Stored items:
○ ○ ○ ○ ○

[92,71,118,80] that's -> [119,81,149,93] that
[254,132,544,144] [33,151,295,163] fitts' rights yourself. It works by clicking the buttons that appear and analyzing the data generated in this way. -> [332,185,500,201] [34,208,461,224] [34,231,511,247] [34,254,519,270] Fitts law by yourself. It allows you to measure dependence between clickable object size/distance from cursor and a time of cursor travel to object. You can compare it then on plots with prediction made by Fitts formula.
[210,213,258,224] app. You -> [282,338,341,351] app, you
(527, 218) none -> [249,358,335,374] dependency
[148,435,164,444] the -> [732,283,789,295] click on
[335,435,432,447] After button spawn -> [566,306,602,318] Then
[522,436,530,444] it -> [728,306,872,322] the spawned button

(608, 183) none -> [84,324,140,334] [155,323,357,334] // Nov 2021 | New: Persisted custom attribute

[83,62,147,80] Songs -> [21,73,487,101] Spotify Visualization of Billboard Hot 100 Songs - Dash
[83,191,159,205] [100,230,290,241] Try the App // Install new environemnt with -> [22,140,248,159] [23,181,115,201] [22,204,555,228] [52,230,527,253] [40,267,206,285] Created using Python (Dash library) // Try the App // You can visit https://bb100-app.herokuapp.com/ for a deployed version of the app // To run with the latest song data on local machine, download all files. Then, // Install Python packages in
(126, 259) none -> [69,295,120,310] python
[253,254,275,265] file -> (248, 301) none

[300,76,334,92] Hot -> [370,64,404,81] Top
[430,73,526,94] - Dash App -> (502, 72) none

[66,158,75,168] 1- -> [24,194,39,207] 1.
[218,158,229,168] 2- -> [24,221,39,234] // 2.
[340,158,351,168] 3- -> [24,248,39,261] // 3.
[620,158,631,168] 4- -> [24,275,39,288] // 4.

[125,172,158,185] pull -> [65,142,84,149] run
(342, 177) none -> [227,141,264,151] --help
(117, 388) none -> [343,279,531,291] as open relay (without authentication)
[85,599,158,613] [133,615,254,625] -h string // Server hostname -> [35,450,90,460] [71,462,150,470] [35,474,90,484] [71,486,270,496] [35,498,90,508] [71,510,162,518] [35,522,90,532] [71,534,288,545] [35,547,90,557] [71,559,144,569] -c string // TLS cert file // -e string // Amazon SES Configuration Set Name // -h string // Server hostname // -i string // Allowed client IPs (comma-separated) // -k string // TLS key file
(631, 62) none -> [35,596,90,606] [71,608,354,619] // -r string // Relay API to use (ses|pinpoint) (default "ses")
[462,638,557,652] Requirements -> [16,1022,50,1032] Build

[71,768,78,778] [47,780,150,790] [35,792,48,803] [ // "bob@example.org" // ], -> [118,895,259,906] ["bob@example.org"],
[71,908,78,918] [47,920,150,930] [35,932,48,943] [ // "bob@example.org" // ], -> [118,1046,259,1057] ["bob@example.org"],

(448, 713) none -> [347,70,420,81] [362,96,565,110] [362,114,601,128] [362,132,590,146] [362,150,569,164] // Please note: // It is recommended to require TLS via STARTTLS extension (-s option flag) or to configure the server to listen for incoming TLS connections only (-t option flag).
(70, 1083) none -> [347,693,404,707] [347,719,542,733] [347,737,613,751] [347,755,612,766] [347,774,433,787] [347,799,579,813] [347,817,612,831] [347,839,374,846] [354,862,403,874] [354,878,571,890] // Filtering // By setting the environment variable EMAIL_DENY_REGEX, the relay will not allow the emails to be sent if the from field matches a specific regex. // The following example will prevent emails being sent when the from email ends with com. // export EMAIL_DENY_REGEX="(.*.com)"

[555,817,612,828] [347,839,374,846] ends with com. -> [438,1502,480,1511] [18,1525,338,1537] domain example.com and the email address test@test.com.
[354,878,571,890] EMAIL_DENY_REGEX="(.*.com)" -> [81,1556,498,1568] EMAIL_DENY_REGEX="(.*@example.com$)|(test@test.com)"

○ ○ ○ ○ ○

#### Directions for this task:
Would you please write out all the entries exactly?

#### Written response:
[92,71,118,80] that's -> [119,81,149,93] that
[254,132,544,144] [33,151,295,163] fitts' rights yourself. It works by clicking the buttons that appear and analyzing the data generated in this way. -> [332,185,500,201] [34,208,461,224] [34,231,511,247] [34,254,519,270] Fitts law by yourself. It allows you to measure dependence between clickable object size/distance from cursor and a time of cursor travel to object. You can compare it then on plots with prediction made by Fitts formula.
[210,213,258,224] app. You -> [282,338,341,351] app, you
(527, 218) none -> [249,358,335,374] dependency
[148,435,164,444] the -> [732,283,789,295] click on
[335,435,432,447] After button spawn -> [566,306,602,318] Then
[522,436,530,444] it -> [728,306,872,322] the spawned button

(608, 183) none -> [84,324,140,334] [155,323,357,334] // Nov 2021 | New: Persisted custom attribute

[83,62,147,80] Songs -> [21,73,487,101] Spotify Visualization of Billboard Hot 100 Songs - Dash
[83,191,159,205] [100,230,290,241] Try the App // Install new environemnt with -> [22,140,248,159] [23,181,115,201] [22,204,555,228] [52,230,527,253] [40,267,206,285] Created using Python (Dash library) // Try the App // You can visit https://bb100-app.herokuapp.com/ for a deployed version of the app // To run with the latest song data on local machine, download all files. Then, // Install Python packages in
(126, 259) none -> [69,295,120,310] python
[253,254,275,265] file -> (248, 301) none

[300,76,334,92] Hot -> [370,64,404,81] Top
[430,73,526,94] - Dash App -> (502, 72) none

[66,158,75,168] 1- -> [24,194,39,207] 1.
[218,158,229,168] 2- -> [24,221,39,234] // 2.
[340,158,351,168] 3- -> [24,248,39,261] // 3.
[620,158,631,168] 4- -> [24,275,39,288] // 4.

[125,172,158,185] pull -> [65,142,84,149] run
(342, 177) none -> [227,141,264,151] --help
(117, 388) none -> [343,279,531,291] as open relay (without authentication)
[85,599,158,613] [133,615,254,625] -h string // Server hostname -> [35,450,90,460] [71,462,150,470] [35,474,90,484] [71,486,270,496] [35,498,90,508] [71,510,162,518] [35,522,90,532] [71,534,288,545] [35,547,90,557] [71,559,144,569] -c string // TLS cert file // -e string // Amazon SES Configuration Set Name // -h string // Server hostname // -i string // Allowed client IPs (comma-separated) // -k string // TLS key file
(631, 62) none -> [35,596,90,606] [71,608,354,619] // -r string // Relay API to use (ses|pinpoint) (default "ses")
[462,638,557,652] Requirements -> [16,1022,50,1032] Build

[71,768,78,778] [47,780,150,790] [35,792,48,803] [ // "bob@example.org" // ], -> [118,895,259,906] ["bob@example.org"],
[71,908,78,918] [47,920,150,930] [35,932,48,943] [ // "bob@example.org" // ], -> [118,1046,259,1057] ["bob@example.org"],

(448, 713) none -> [347,70,420,81] [362,96,565,110] [362,114,601,128] [362,132,590,146] [362,150,569,164] // Please note: // It is recommended to require TLS via STARTTLS extension (-s option flag) or to configure the server to listen for incoming TLS connections only (-t option flag).
(70, 1083) none -> [347,693,404,707] [347,719,542,733] [347,737,613,751] [347,755,612,766] [347,774,433,787] [347,799,579,813] [347,817,612,831] [347,839,374,846] [354,862,403,874] [354,878,571,890] // Filtering // By setting the environment variable EMAIL_DENY_REGEX, the relay will not allow the emails to be sent if the from field matches a specific regex. // The following example will prevent emails being sent when the from email ends with com. // export EMAIL_DENY_REGEX="(.*.com)"

[555,817,612,828] [347,839,374,846] ends with com. -> [438,1502,480,1511] [18,1525,338,1537] domain example.com and the email address test@test.com.
[354,878,571,890] EMAIL_DENY_REGEX="(.*.com)" -> [81,1556,498,1568] EMAIL_DENY_REGEX="(.*@example.com$)|(test@test.com)"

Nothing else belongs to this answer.